Tack unlaced his arms from protecting his head and struggled upright. He glanced at Saphothere, who lay spreadeagled in the bottom of the mantisal, then turned to two of the packs, quickly unstrapping them from the construct and tossing them outside onto the dry ground. Then he turned his attention to the traveller. Maybe his back was broken and it would not be a good idea to move him. But nevertheless Tack gripped Saphothere under his arms and dragged him out. It was a rule of travel: get out of the mantisal quickly so it can return to its natural environment before the real world kills it—every other priority was secondary. Clear of the construct, he watched it as it jerked away from the tree and rose until touching the higher branches. It tried to fold away, but distorted, and instead went two-dimensional. It tried again and managed it this time. Tack glimpsed nightmares as it went and smelt burning flesh.

Saphothere looked wasted: his face skeletal, eyes sunken and lips drawn back from his teeth. His skin was icy and there was no heartbeat. Tack ripped open a pack and removed the medkit. Finding what he wanted, he pulled open Saphothere’s shirt, placed a pulse tag against his neck, then, in a technique unchanged in millennia, injected adrenalin directly into the traveller’s heart before placing a discharger against his chest. The light on the discharger flicked to green and Saphothere’s back arched. It went red and he collapsed. Green again, then again, then the discharger shut off—the pulse tag on his neck now displaying the hesitant thump of his heart.

Tack rocked back on his heels and looked around. They were again at the edge of a forest, which seemed their mantisal’s favoured location for bringing them out of interspace, as it gave them an easy option for avoiding hostile fauna. The dusty plain was African red and scattered with scrub and trees similar to acacia, but with yellowish needles rather than leaves. The forest rim was a dense wall of conifers and the occasional giant club moss, from which issued strange hoots and slithering movement. There seemed no immediate danger, but Tack made sure his gleaming new Heliothane carbine was ready to hand before returning his attention to Saphothere.

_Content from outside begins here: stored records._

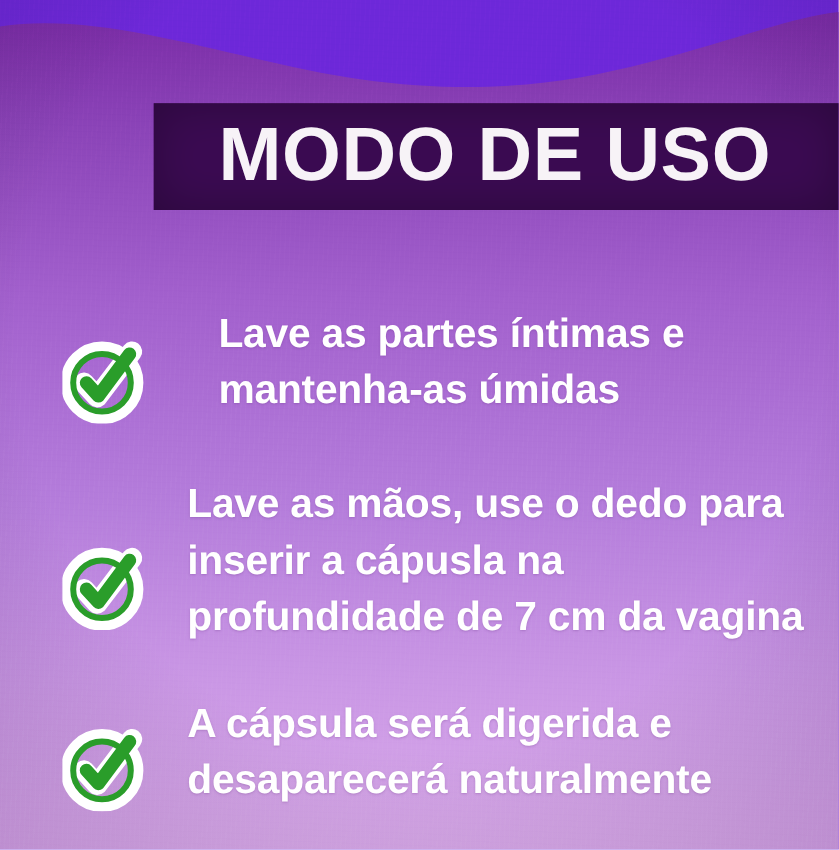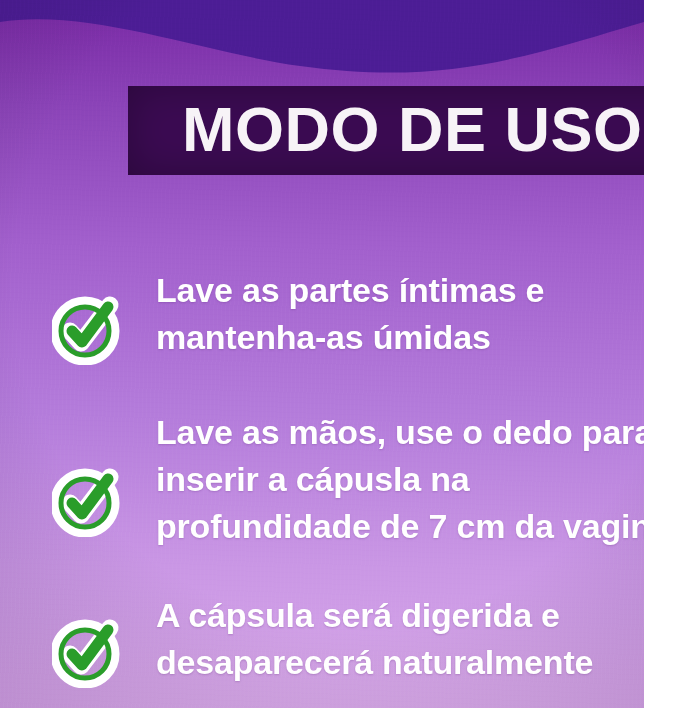--- a/index.html
+++ b/index.html
@@ -14,10 +14,10 @@
 
   #poster {
     position: relative;
-    width: 644px;
+    width: 699px;
     height: 708px;
     overflow: hidden;
-    background: #4c1d95;
+    background: #6d28d9;
   }
 
   

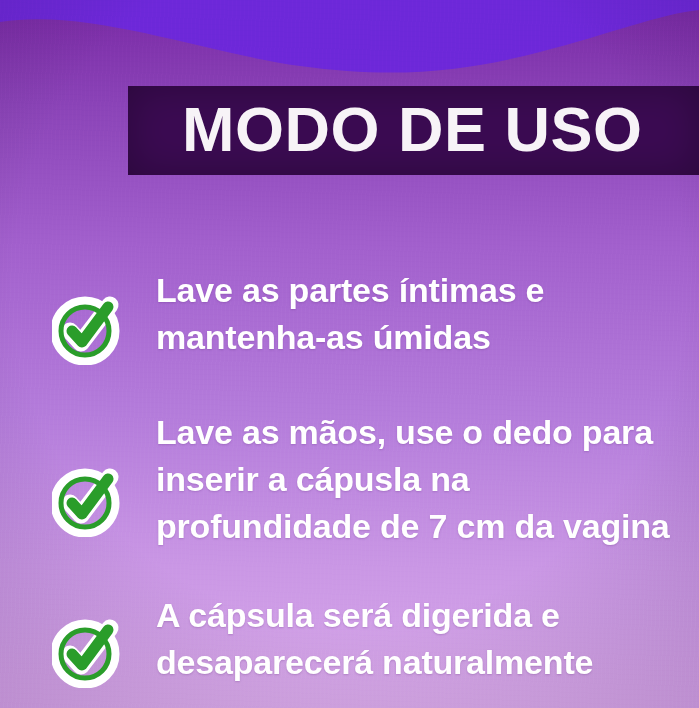--- a/index.html
+++ b/index.html
@@ -106,7 +106,7 @@
   }
 
   
-  .step--1 { margin-top: 12px; }
+  .step--1 { margin-top: 0px; gap: 26px; }
   .step--1 .step-icon { margin-top: 26px; }
   .step--2 { margin-top: 44px; }
   .step--2 .step-icon { margin-top: 56px; }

The diagnosticer revealed dehydration, starvation, cracked ribs, and the fact that both Saphothere’s radius and ulna were broken. The traveller’s spine still being intact, Tack dragged him back beside the tree and made him comfortable with a heat blanket and inflatable cushion, before setting up a drip to feed him a mixture of saline, glucose and vitamins. He then took out a scalpel and, with no more ado, sliced open Saphothere’s forearm, rested one knee on the hand and pushed and twisted to get the bones, now visible, into position. He then set two bone clamps in place before using an organic glue to stick the split flesh back together. There wasn’t much blood, but then Saphothere’s heart was beating at a rate barely noticeable.

Now, with as much achieved as he could manage, Tack took time off to assess their situation. It was possible that the mantisal would never be coming back. Its cataclysmic arrival here might have been due to Saphothere’s loss of control, or the distortions in interspace caused by the battle around Sauros, or it might be because the mantisal had been damaged by those distortions, into which it needs must return. This being the case, Tack knew he would have to leave Saphothere here and continue his mission alone. All that was required was for him to take his implant offline and allow the tor to take over.